Mr Cameron said he had not ruled out “forever” supplying lethal equipment, but told MPs: “We’ve had National Security Council discussions, we’ve had very clear decisions that we should be in the space of providing non-lethal support … We don’t believe, fundamentally, there is some military solution to this issue.”

Mr Cameron also indicated he was ready to give the BBC more funding to provide news services to counter “the deluge of Russian-paid and backed media spreading disinformation” in the region.

He acknowledged that it would be “difficult” to achieve unanimity on the continuation of EU sanctions when they came up for renewal in July, but added that “the horrors of Debaltseve” should show Europe “who we are dealing with and how firm we need to be”.

Foreign ministers of Russia, Ukraine, Germany and France, meeting in Paris, failed to reach agreement over the withdrawal of heavy weapons by both sides from the front line, which was promised in the Minsk accord.

Ukrainian foreign minister Pavlo Klimkin said there was progress on some “technical aspects” but no agreement on apportioning blame for the sporadic violence which has continued following the ceasefire deal, particularly around the strategic railway town of Debaltseve.

Sir Mark Lyall Grant, Britain’s ambassador to the United Nations, told the UN Security Council yesterday that recent days had seen “systematic” breaches of the Minsk accord, and said the UK will work to ensure that sanctions on Russia remain in place until Moscow demonstrates a clear commitment to the principles of dialogue, peace and security.

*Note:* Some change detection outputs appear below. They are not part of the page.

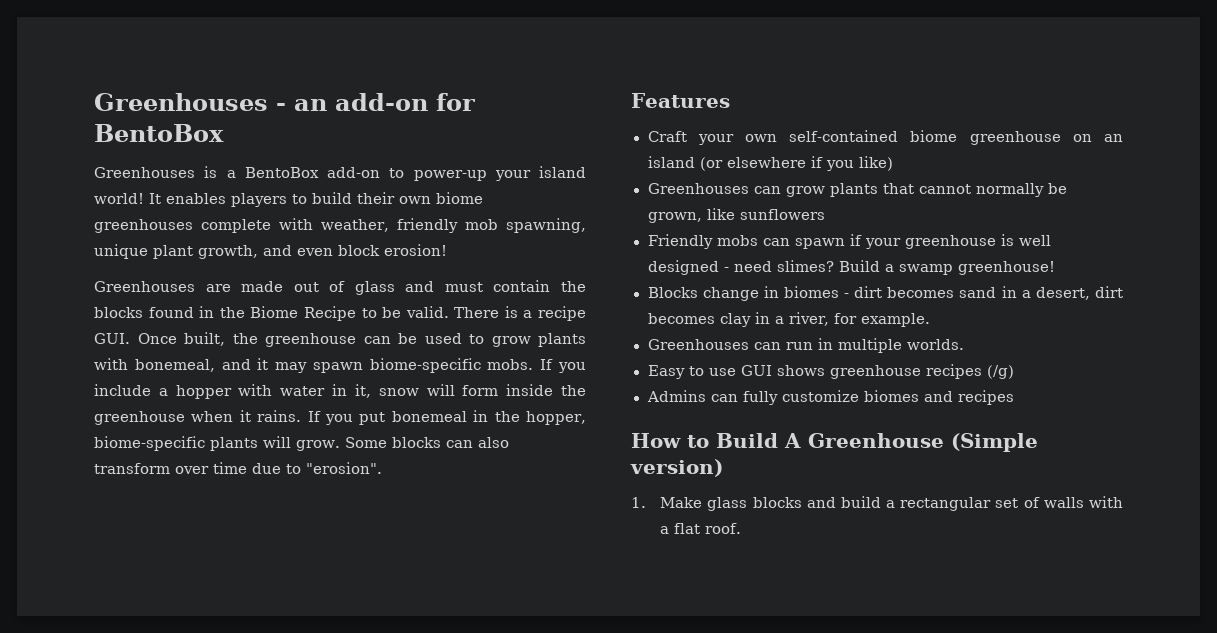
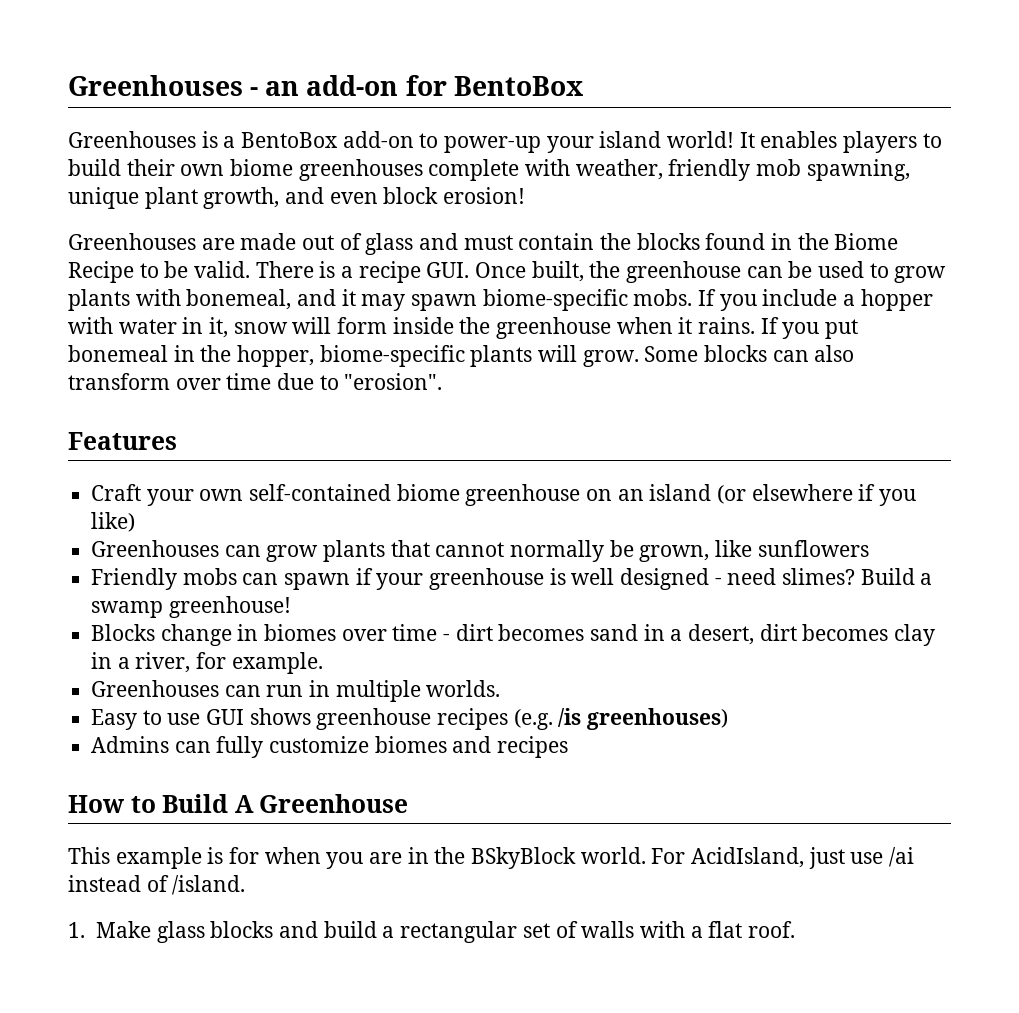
- Blocks change in biomes - dirt becomes sand in a desert, dirt becomes clay in a river, for example.
+ Blocks change in biomes over time - dirt becomes sand in a desert, dirt becomes clay in a river, for example.
- Easy to use GUI shows greenhouse recipes (/g)
+ Easy to use GUI shows greenhouse recipes (e.g. /is greenhouses)
- How to Build A Greenhouse (Simple version)
+ How to Build A Greenhouse
+ This example is for when you are in the BSkyBlock world. For AcidIsland, just use /ai instead of /island.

Shadow defence secretary Vernon Coaker said: “In light of the ongoing situation in Ukraine, it is vital that the international community stands ready to increase pressure on Russia by extending economic sanctions if President Putin refuses to change course.

“While we welcome this non-lethal support package to build the capacity of Ukrainian forces, further clarity is required as to whether this support is being offered within the Nato framework and questions must be answered as to the scale and timetable of deployments.”